Easily apply policies: Define and apply policies to specific workloads or groups of workloads.
Meet regulatory standards: Help adhere to regulatory requirements and internal standards.
GDC air-gapped implements default base network policies to create a secure architecture. In order to allow intra-project or cross-project traffic at the workload level, you can update these default policies as you wish. Policies are multi-zone by default. This means they affect all zones where your labeled workloads are present. You can enforce policies at the workload level using labels and workload selectors.
A new era of network control
These new capabilities — GDC IPAM, multi-zone load balancing, and workload-level firewall policies — represent a significant step forward in providing a robust, resilient, and secure networking experience for the air-gapped cloud. They work together to simplify your operations, strengthen your security posture, and empower you to run your most sensitive applications with confidence.
To learn more about these features, please refer to our documentation or contact your Google Cloud account team.
Related Article
Run AI anywhere with Google Distributed Cloud innovations
GDC offers a fully managed solution for AI and data-intensive workloads, in your own data center or at the edge.
Read Article
AI Summary and Description: Yes
Summary: The text discusses Google Distributed Cloud’s (GDC) new networking capabilities designed for air-gapped environments, emphasizing advancements in IP address management, multi-zone load balancing, and workload-level firewall policies. These features are crucial for organizations with stringent sovereignty and regulatory requirements, enhancing operational efficiency and security for sensitive applications.
Detailed Description:
The text outlines three major advancements in networking provided by Google Distributed Cloud (GDC) for air-gapped environments, focusing on how these enhancements aid organizations with stringent sovereignty and regulatory requirements.
– **Streamlined IP Management for GDC**:
– **Automated and streamlined IP management**: Reduces manual errors and accelerates deployment processes.
– **Scalable IP management**: Allows for expansion without duplicate IP address conflicts and manages non-contiguous subnets effectively.
– **Enhanced security and compliance**: Offers robust controls to meet compliance, like subnet delegation and private IPs for zonal infrastructures.

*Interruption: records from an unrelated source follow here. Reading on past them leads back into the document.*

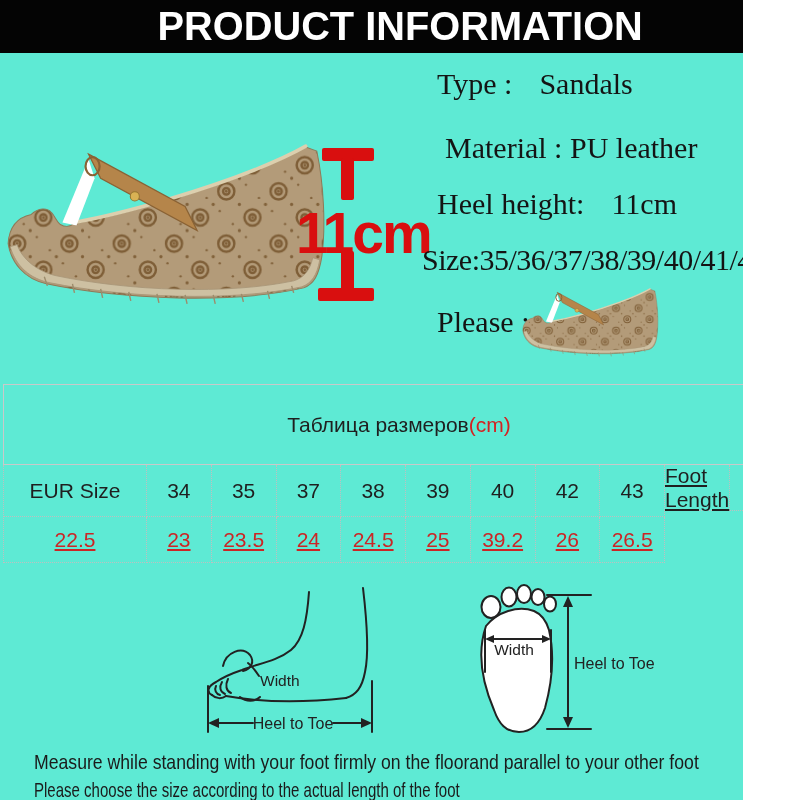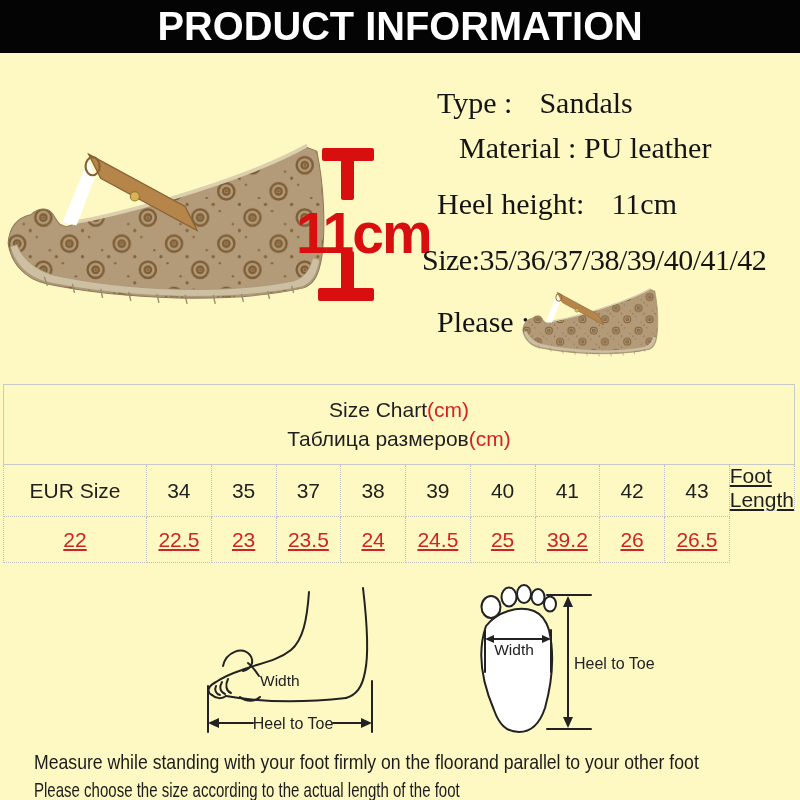"PRODUCT INFORMATION" .page { background: #fef9c3 -> #5eead4; width: 800px -> 743px }
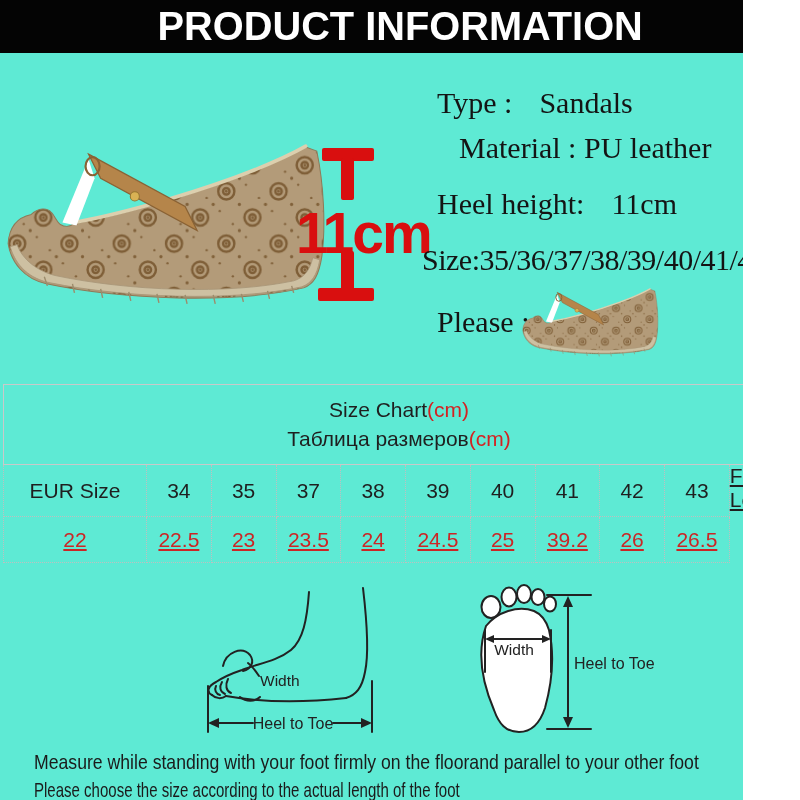"Type : Sandals" .d-type { top: 86px -> 67px }
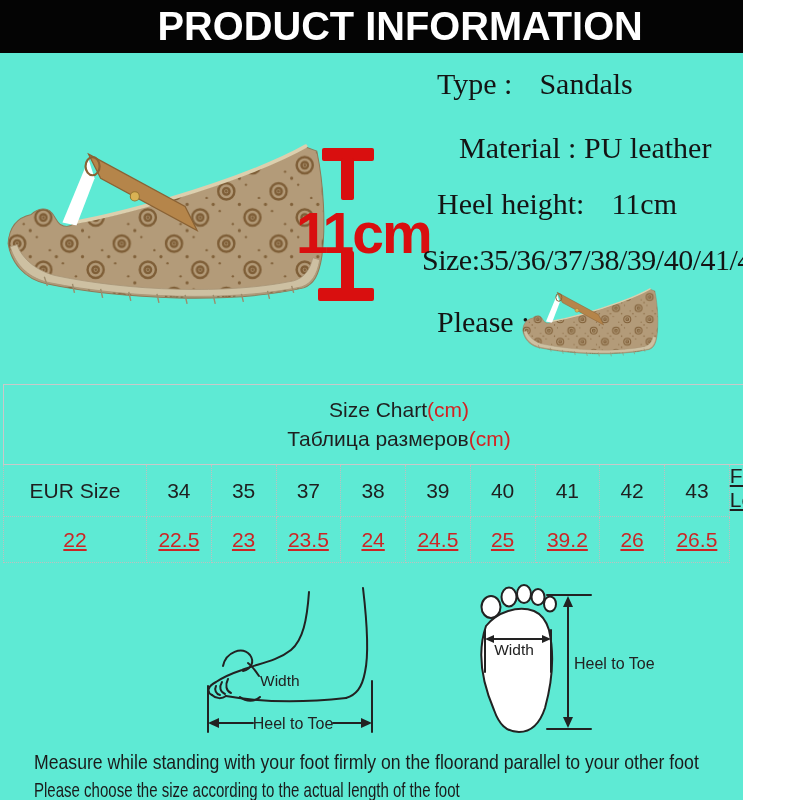"Material : PU leather" .d-material { left: 459px -> 445px }
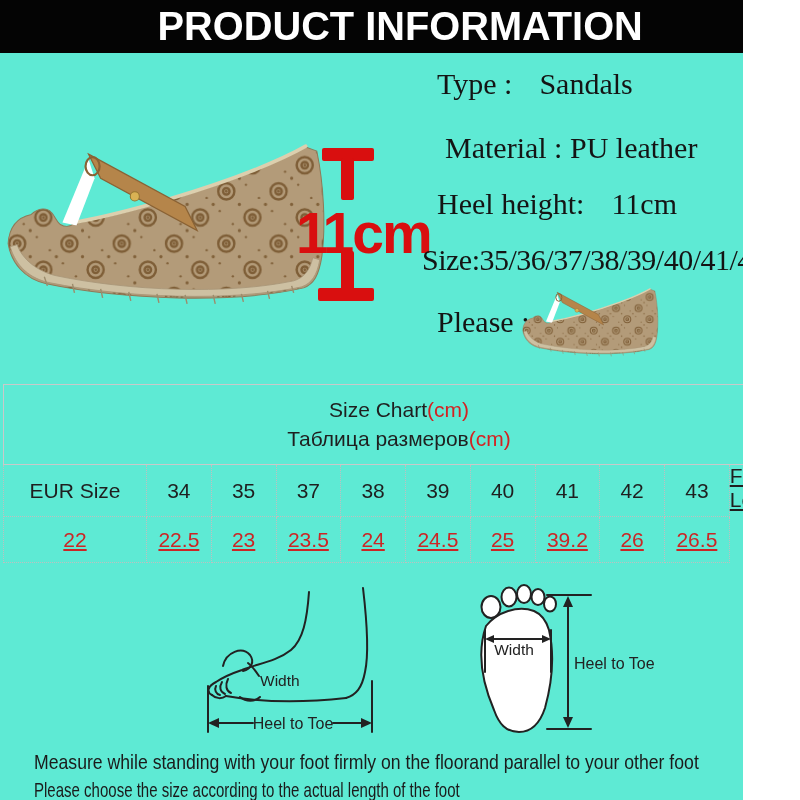"Size Chart(cm)" div { html: <div><span>Size Chart</span><span>(cm)</span></div> -> none }
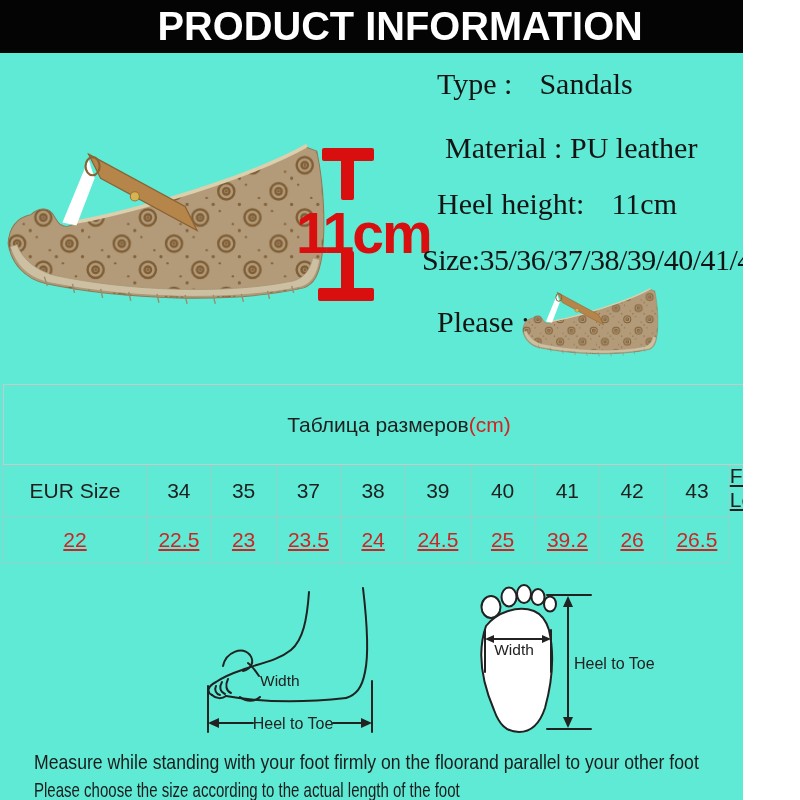"41" div.sc-cell { html: <div>41</div> -> none }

– **Optimized IP resource utilization**: Help in managing the finite IP resources effectively, reducing IP sprawl.
– **High Availability with Multi-Zone Load Balancers**:
– **Continuous availability**: Maintains application accessibility even during zone failures.
– **Operational simplification**: Utilizes a single Anycast IP address for applications irrespective of backend location.

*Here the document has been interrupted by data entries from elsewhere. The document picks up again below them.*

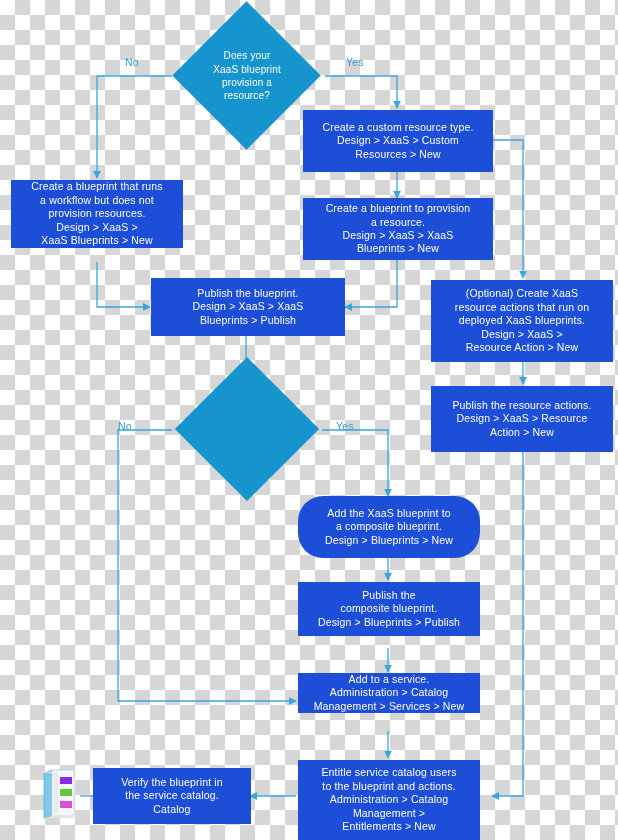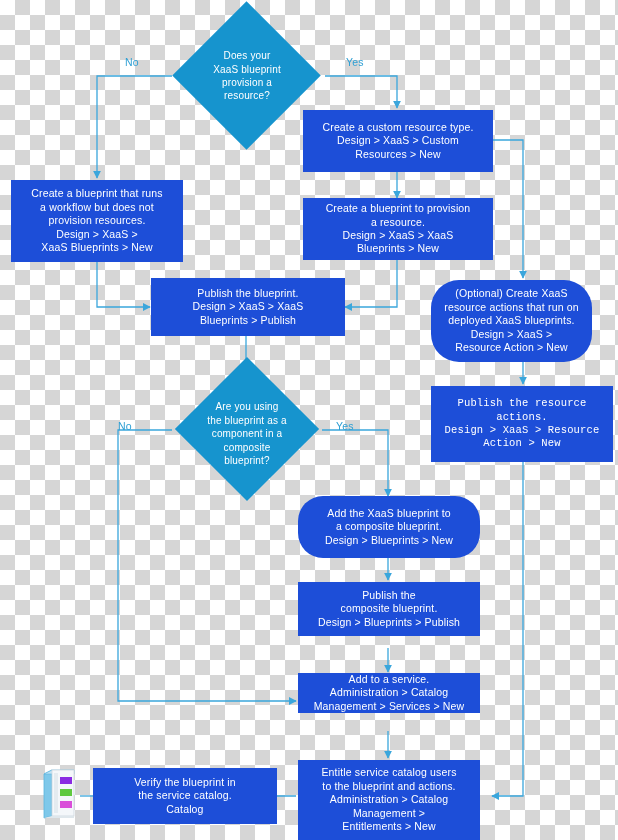"Create a blueprint that runs" div.box { height: 82px -> 68px }
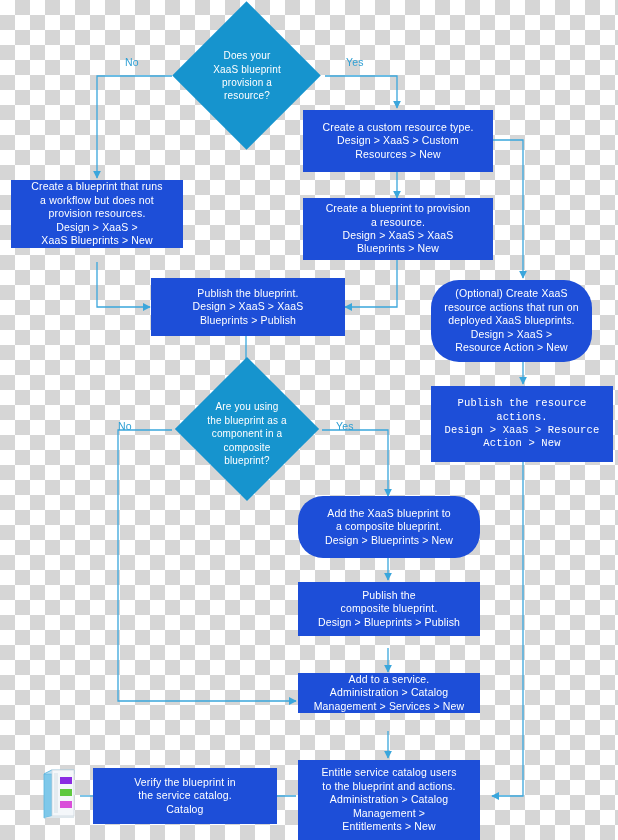"(Optional) Create XaaS" div.box { border-radius: 28px -> none; width: 161px -> 182px }
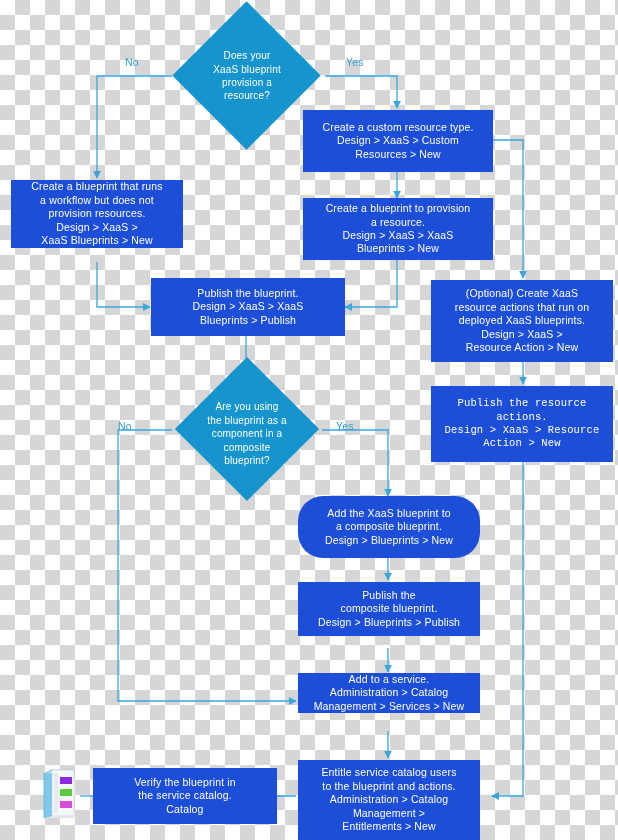"Are you using" div.diamond-label { html: <div>Are you using the blueprint as a component in a composite blueprint?</div> -> none }
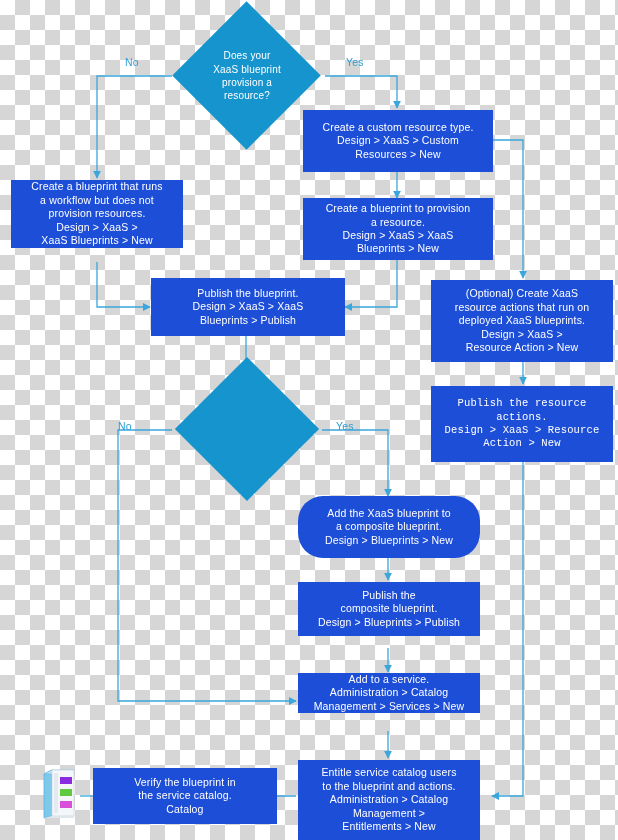"Publish the resource actions." div.box { font-family: Liberation Mono, monospace -> none; height: 76px -> 66px }
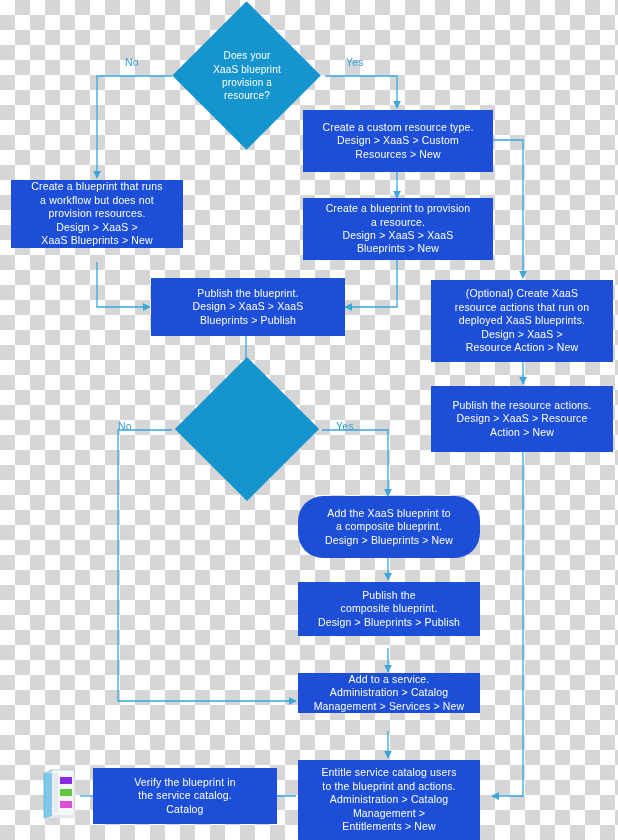"Verify the blueprint in" div.box { width: 184px -> 158px }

– **Optimized performance**: Routes traffic efficiently to the nearest available instance based on topology and routing metrics.

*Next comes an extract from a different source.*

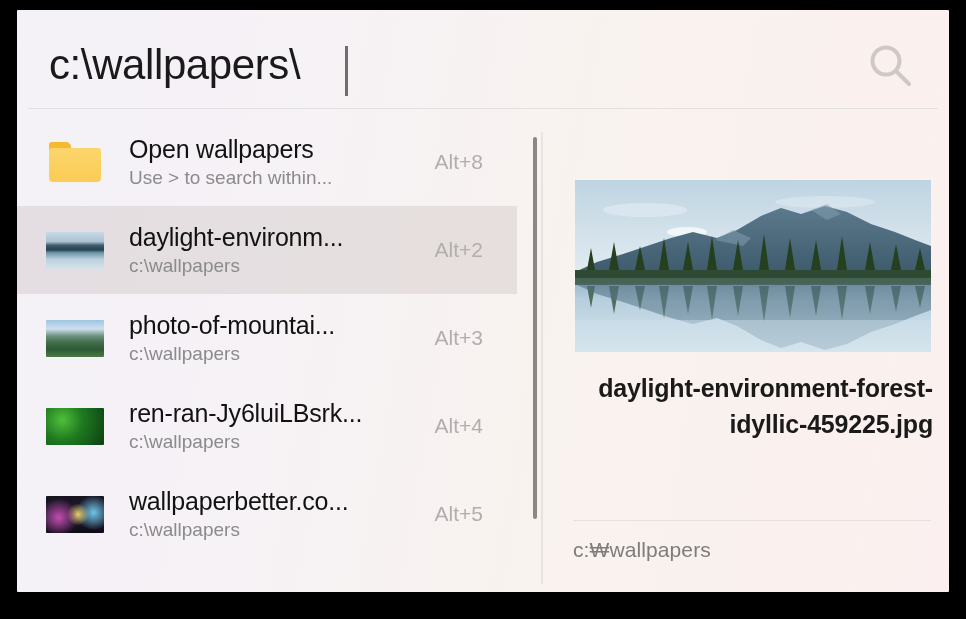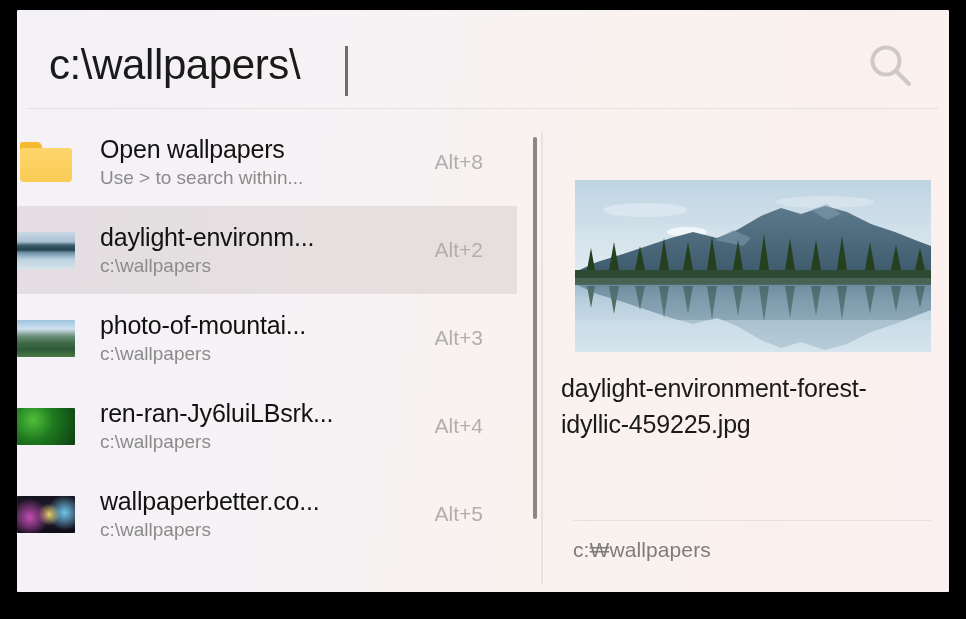"Open wallpapers" .result-row { padding-left: none -> 29px }
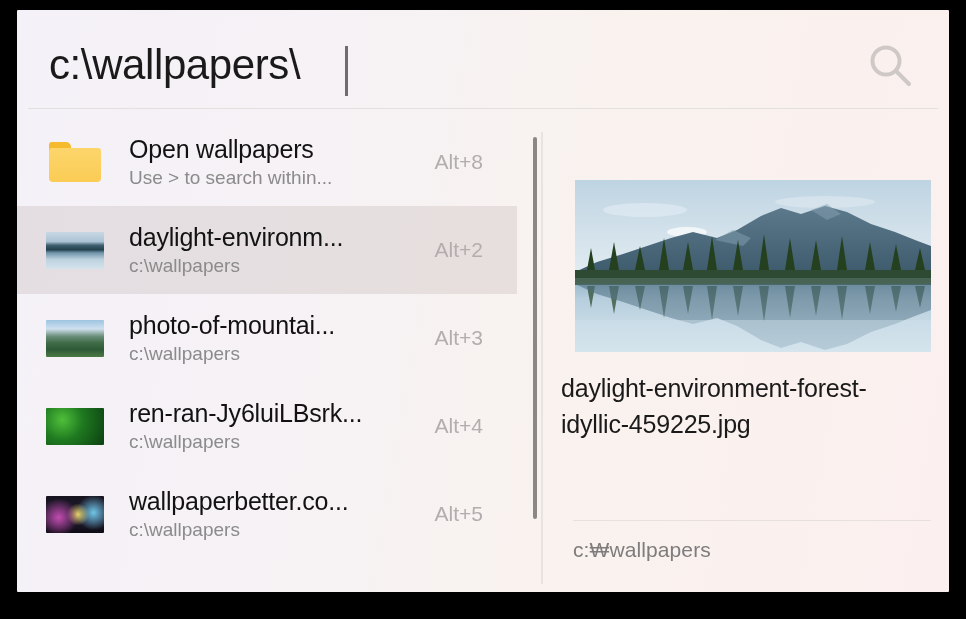"daylight-environment-forest-idyllic-4592" #preview-filename { font-weight: none -> bold; text-align: left -> right }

– **Workload-Level Network Firewall Policies**:
– **Strengthening security posture**: Enhances security by controlling traffic between workloads.
– **Easily apply policies**: Enables the definition and application of specific policies to workloads.
– **Meeting regulatory standards**: Aids organizations in adhering to regulatory requirements.
These capabilities represent a significant step in improving security, operational efficiency, and regulatory compliance within air-gapped environments. They facilitate the management of sensitive applications, allowing organizations to operate confidently under strict regulatory frameworks. Overall, the new features reflect a comprehensive approach to enhancing both security and functionality in cloud computing environments.